Possibility of a modifiable **side_inputs? #121

hrbigelow · 2025-06-04T17:58:32Z

hrbigelow
Jun 4, 2025

Conceptually, **side_inputs are like a global read-only dictionary of inputs, available to every layer's __call__ function. The global availability is great, but is there any way to combine this idea with a layer that could also modify these? I know this is not possible with the current design, but it would be really useful.

Something like:

class Layer:
    def __call__(self, argument: Any, /, **side_inputs) -> tuple[Any, dict[str, Any]]:
        """Returns
            - new_argument -> to be passed to the next Layer as `argument`
            - new_side_inputs -> to be passed to all subsequent layers as `**side_inputs`
        """

I guess there is some jax'y reason why this sort of design wouldn't jit-compile?

The use case for this is that I want to create a wrapper that can efficiently record and concatenate select activations from an underlying model.

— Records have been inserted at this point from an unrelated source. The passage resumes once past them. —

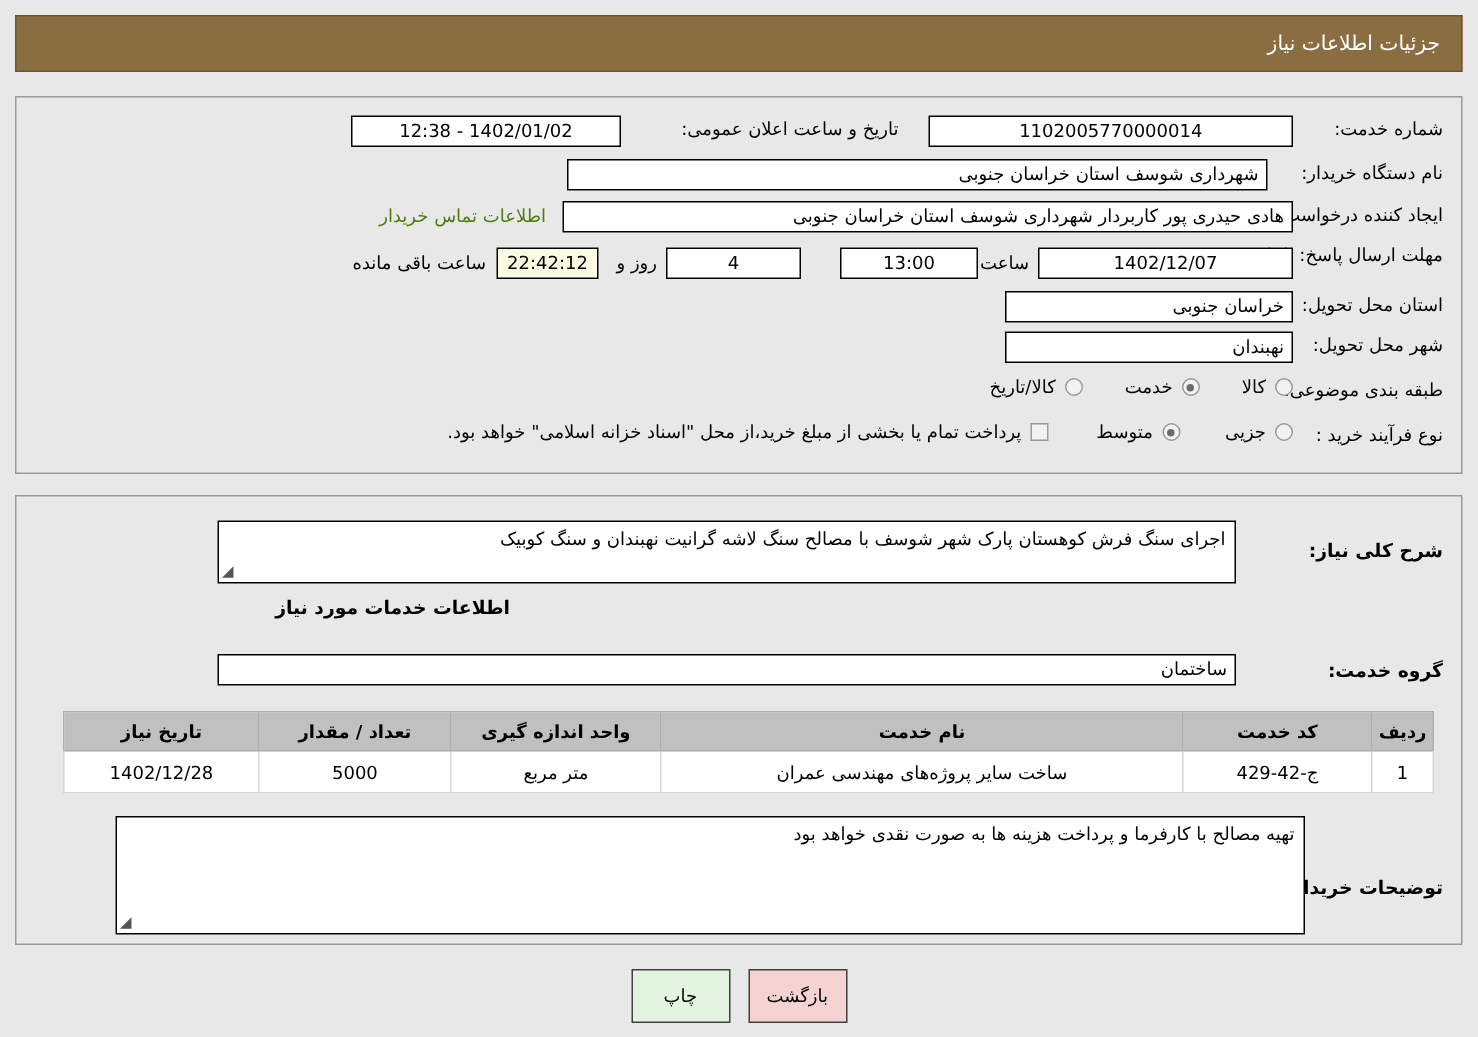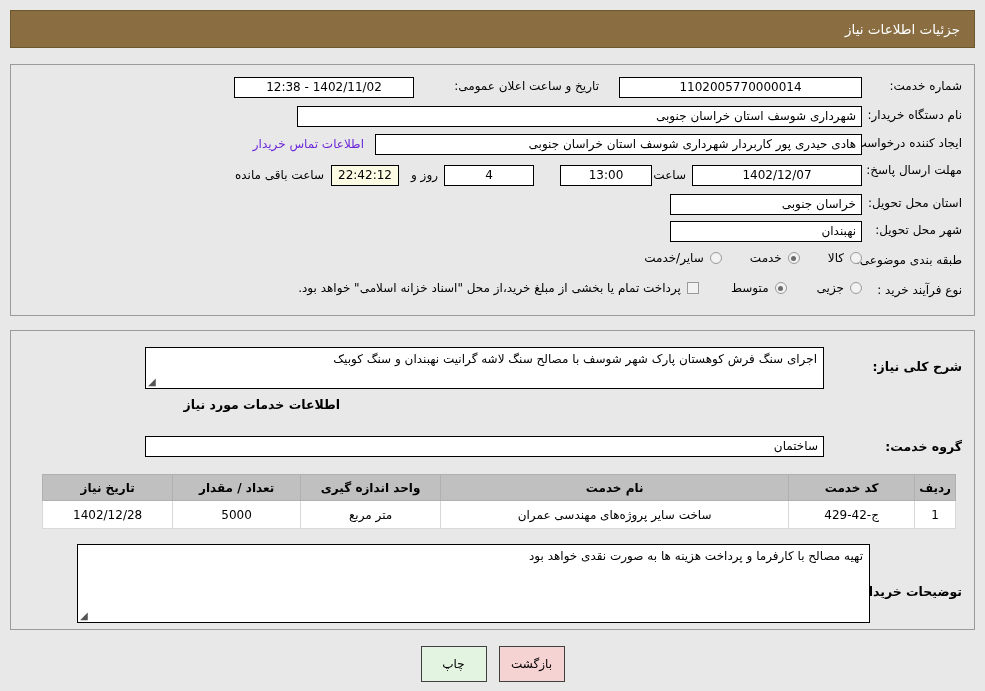--- a/index.html
+++ b/index.html
@@ -224,7 +224,7 @@
     <div class="row" style="top:14px; right:375px;">
       <span class="lbl">تاریخ و ساعت اعلان عمومی:</span>
     </div>
-    <div class="fld" style="position:absolute; top:12px; right:560px; width:180px;">1402/11/02 - 12:38</div>
+    <div class="fld" style="position:absolute; top:12px; right:560px; width:180px;">1402/01/02 - 12:38</div>
 
     <div class="row" style="top:43px; right:12px;">
       <span class="lbl">نام دستگاه خریدار:</span>

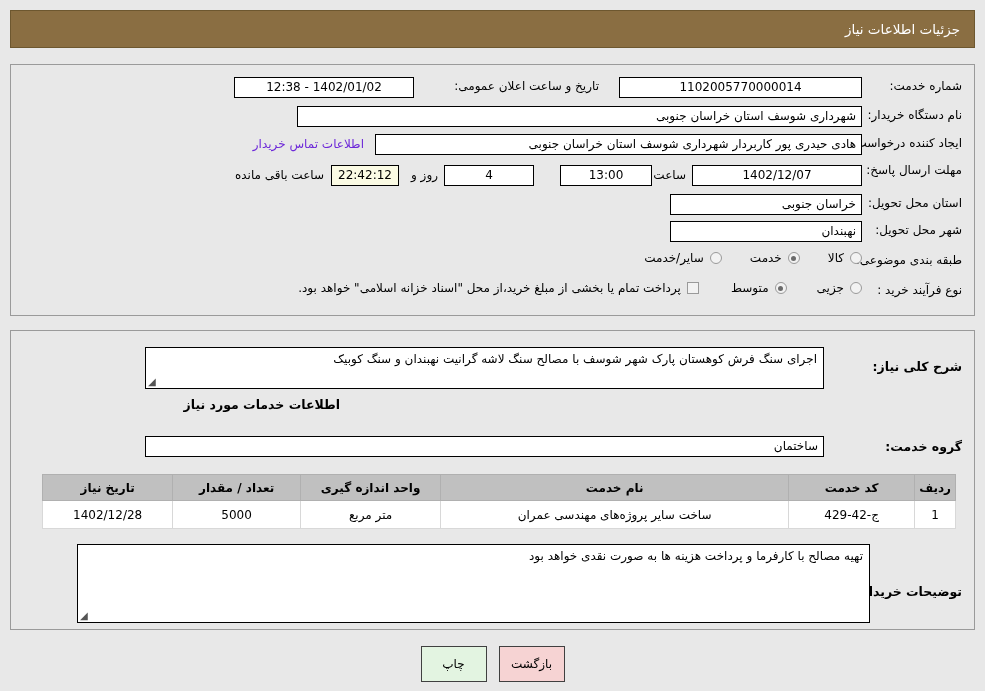--- a/index.html
+++ b/index.html
@@ -229,7 +229,7 @@
     <div class="row" style="top:43px; right:12px;">
       <span class="lbl">نام دستگاه خریدار:</span>
     </div>
-    <div class="fld right" style="position:absolute; top:41px; right:112px; width:565px;">شهرداری شوسف استان خراسان جنوبی</div>
+    <div class="fld right" style="position:absolute; top:41px; right:129px; width:467px;">شهرداری شوسف استان خراسان جنوبی</div>
 
     <div class="row" style="top:71px; right:12px;">
       <span class="lbl">ایجاد کننده درخواست:</span>

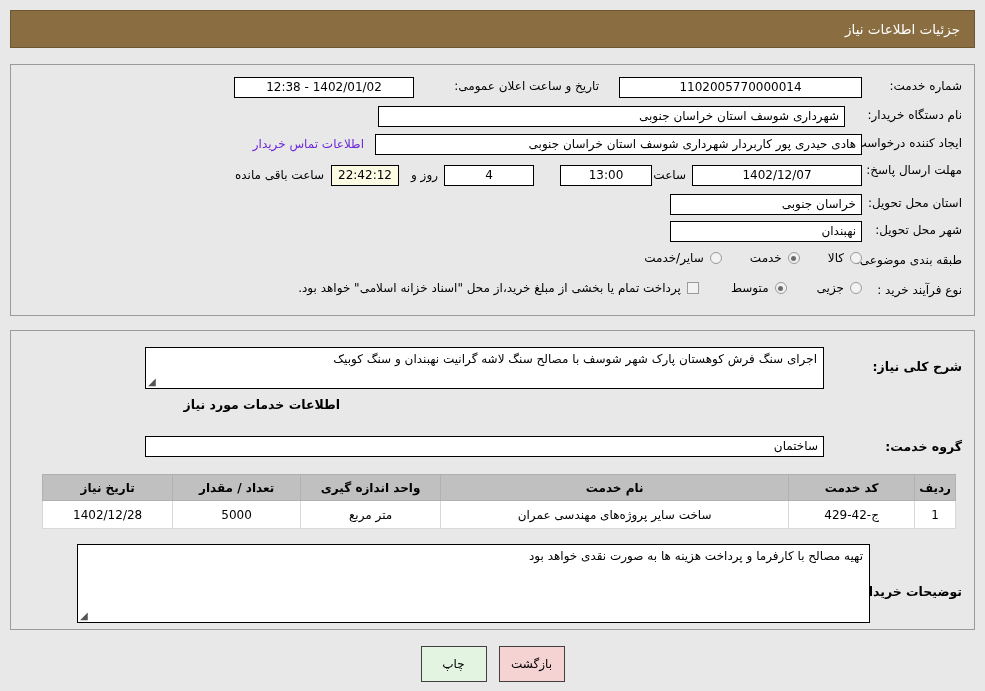--- a/index.html
+++ b/index.html
@@ -103,7 +103,7 @@
   .fld.right { text-align: right; }
   .fld.cream { background: #fbfbe4; }
 
-  .link { color: #6d28d9; font-size: 12px; cursor: pointer; white-space: nowrap; }
+  .link { color: #4d7c0f; font-size: 12px; cursor: pointer; white-space: nowrap; }
 
   
   .radio {

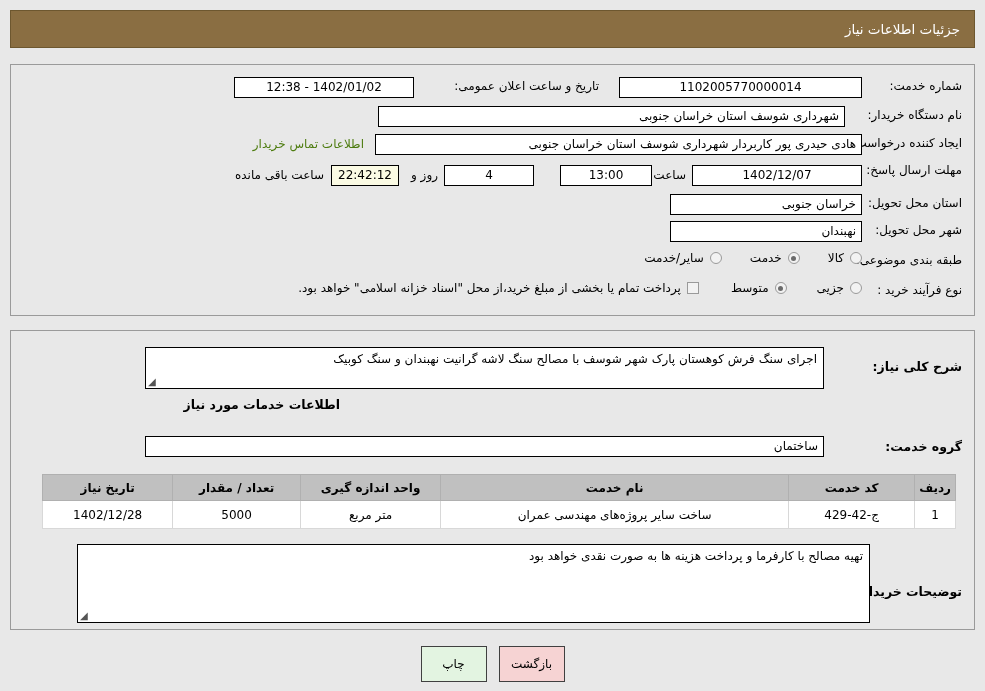--- a/index.html
+++ b/index.html
@@ -269,7 +269,7 @@
       <span class="lbl">خدمت</span>
       <span style="width:16px"></span>
       <span class="radio"></span>
-      <span class="lbl">سایر/خدمت</span>
+      <span class="lbl">کالا/تاریخ</span>
     </div>
 
     <div class="row" style="top:218px; right:12px;">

That is, this wrapper:

runs the original base model
collects activations from each select layer (assumes they have all same dimensions except a concat dimension)
concatenates them across the chosen dimension
returns the concatenated result.

One approach could be to insert a "SaveActivation" layer just after each Transformer block which saves the output in a StateVariable, and then have a function which extracts all of these and concatenates them. But, to do this requires memory to store the StateVariables, and the same amount of memory to perform the concatenation. I was hoping to find a method that can:

allocate a single buffer to store the full result of concatenation
pass it alongside the original input
at each custom layer, perform a jax.lax.dynamic_update_slice_in_dim using an offset.

Unfortunately, this seems to mean I would have to wrap every layer, converting it to one that would accept the tuple (argument, buffer, offsets) and either ignore buffer and offsets (if it's a non-recording layer).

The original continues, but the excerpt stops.